[net.cse] Intro To CS, Value Of A CS Degree

cramer@kontron.UUCP (Clayton Cramer) (03/05/86)

1. Let me cast my vote for an introductory language to computer science
for Pascal.  I would NEVER produce a real product in Pascal, but when
I think back to my first real program in C, fighting its counterintuitive
syntax for pointer referencing, its curiously inconsistent type checking
(at least on some compilers), and its' general crypticness, I shudder to
think of some poor freshman having to deal with linked lists, trees,
and something like a real application while simultaneously fighting with
C.

2. The value of a Computer Science degree.  Let me start out by explaining
that I was majoring in chemistry when I ran out of money, and had to get
a job.  Fortunately, I had been a "hacker" back when we thought we were
in seventh heaven because we got a 300 baud terminal to hook up to a 64K
timeshared minicomputer, and I was able to get my first full-time job
in less than two days.  I have gone back to school several times, getting
in a class here, and a class there.  (I believe I will call me education
"distributed computer science".)

Fortunately, almost everything I need to know for my current job I learned
on my own in high school -- what little I learned formally was in first
year Pascal at Sonoma State University, north of San Francisco.  I have
something to say that is likely to be no surprise to many of you -- there
are few jobs for computer scientists -- there's a lot of jobs for 
programmers and software engineers.  An adequate education for software
engineering should, in my estimate, include the following classes:

1. symbolic logic (also useful for recognizing political nonsense as such)

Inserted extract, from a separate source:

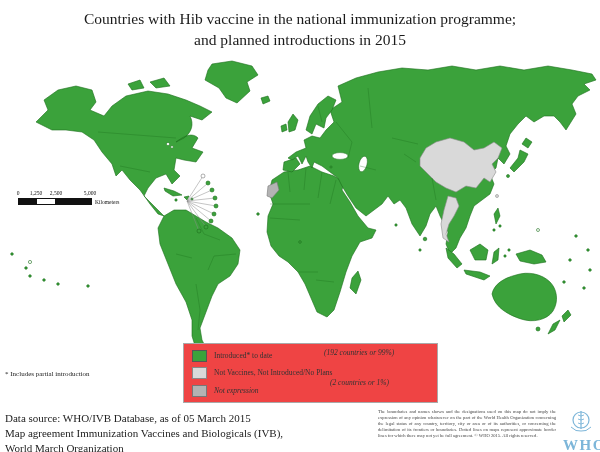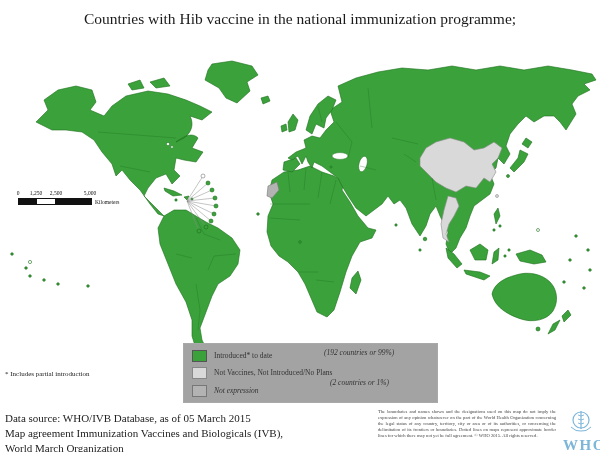"and planned introductions in 2015" div { html: none -> <div>and planned introductions in 2015</div> }
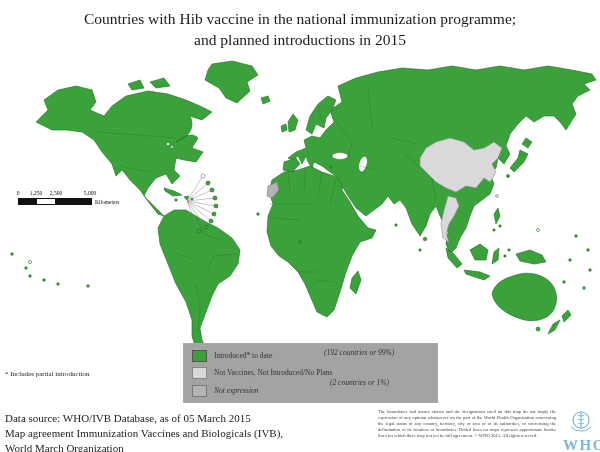"Introduced* to date" .legend { background: #a3a3a3 -> #ef4444 }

2. Pascal as a method of teaching data structures

3. C (so you can do useful work)

4. assembly language (with a hardware oriented product -- perhaps something
involving process control)

5. an introduction to mainframe DBMS systems

6. a class devoted to debugging techniques, with an emphasis on debugging
using nothing more than printf statements in C (it sure hurts to watch
a guy spoiled by debuggers like dbx have to use PC-DOS DEBUG to chase
down a problem with a crazed pointer scrambling the operating system)


I am inclined to agree that the hacker content of CS grads seems to be
going down.  A lot of kids started seeing $$$ in the late 1970s and early
1980s and went into CS for no better reason.  This, I think, produces a
lot of CS graduates that I won't hire because this is just a job.